Petersburger „Anticafes“ im Test

[Von Kerstin Strey] Im „Anticafé“ zahlt der Besucher weder für Tee noch für Kaffee. Stattdessen gibt es einen Preis pro Minute. In Sankt Petersburg existieren mittlerweile über 20 dieser ungewöhnlichen Cafés.

Entwickelt hat sich das Phänomen in Russland, seine Vorläufer waren jedoch Orte für Hipster in Los Angeles in den USA. An diesen Orten verbrachten junge Leute ihre Zeit, unterhielten sich, musizierten, aßen zusammen und hinterließen beim verlassen dafür eine Spende; jeder gemäß seinem Budget. Der St. Petersburger Herold hat eine Reihe von Anticafés getestet.

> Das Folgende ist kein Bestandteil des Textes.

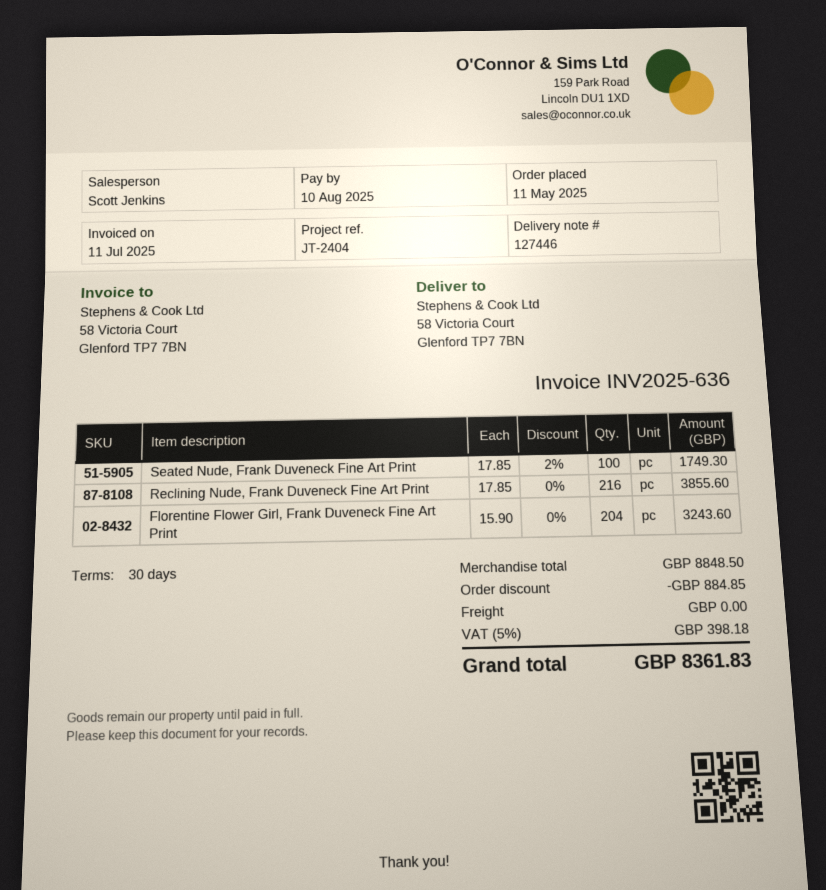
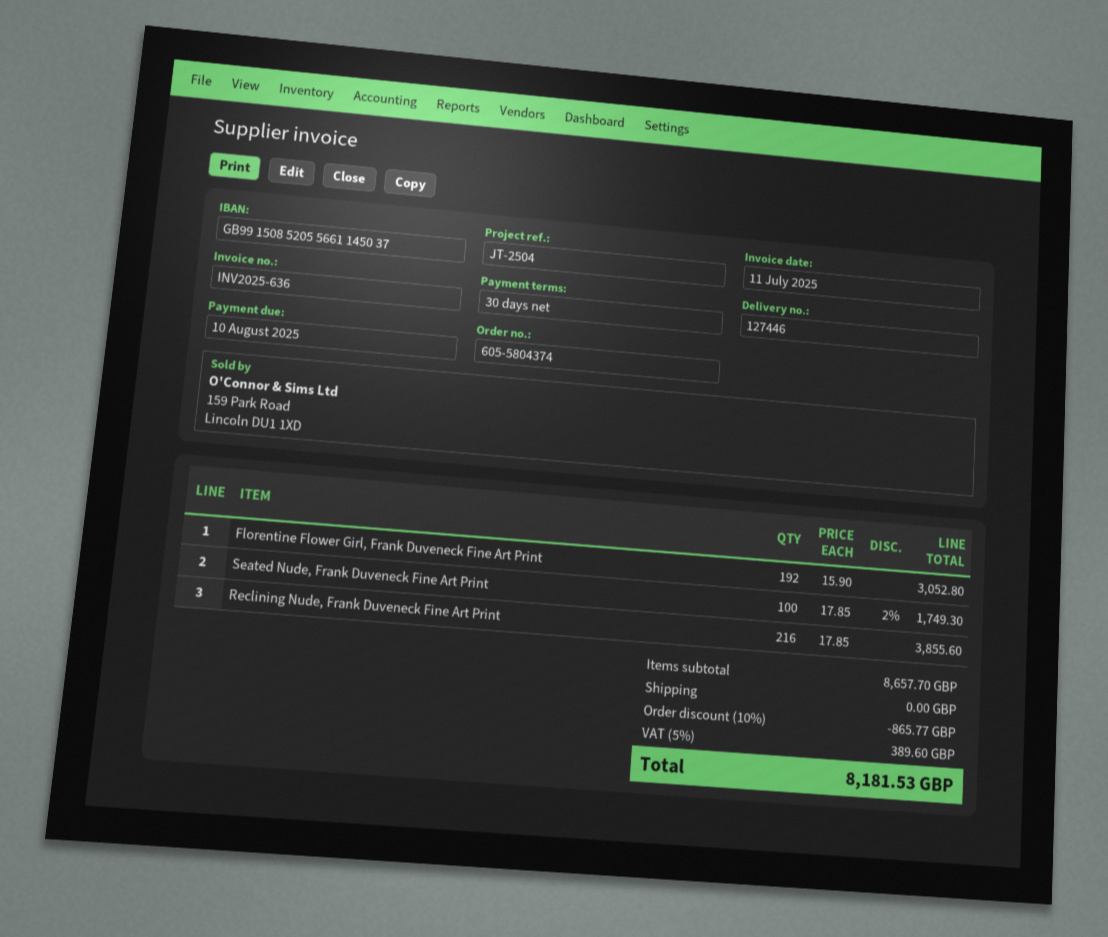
reference: JT-2404 -> JT-2504
Florentine Flower Girl, Frank Duveneck Fine Art Print: 204 x 15.90 = 3243.60 -> 192 x 15.90 = 3052.80
subtotal: 8848.50 -> 8657.70
discount: 884.85 -> 865.77
tax: 5% = 398.18 -> 5% = 389.60
total: 8361.83 -> 8181.53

2011 beschlossen fünf Moskauer Studenten diese Idee in ähnlicher Form in Moskau zu realisieren. Sie wollten einen Ort schaffen, an dem man trotz der Hektik der Großstadt in Ruhe einen Kaffee trinken, Freunde treffen, Brettspiele spielen, lesen oder lernen kann – das ganze ohne Konsumzwang und in einer offeneren Atmosphäre als dem klassische französische Café; es sollte ein „Geist der Freiheit“ herrschen.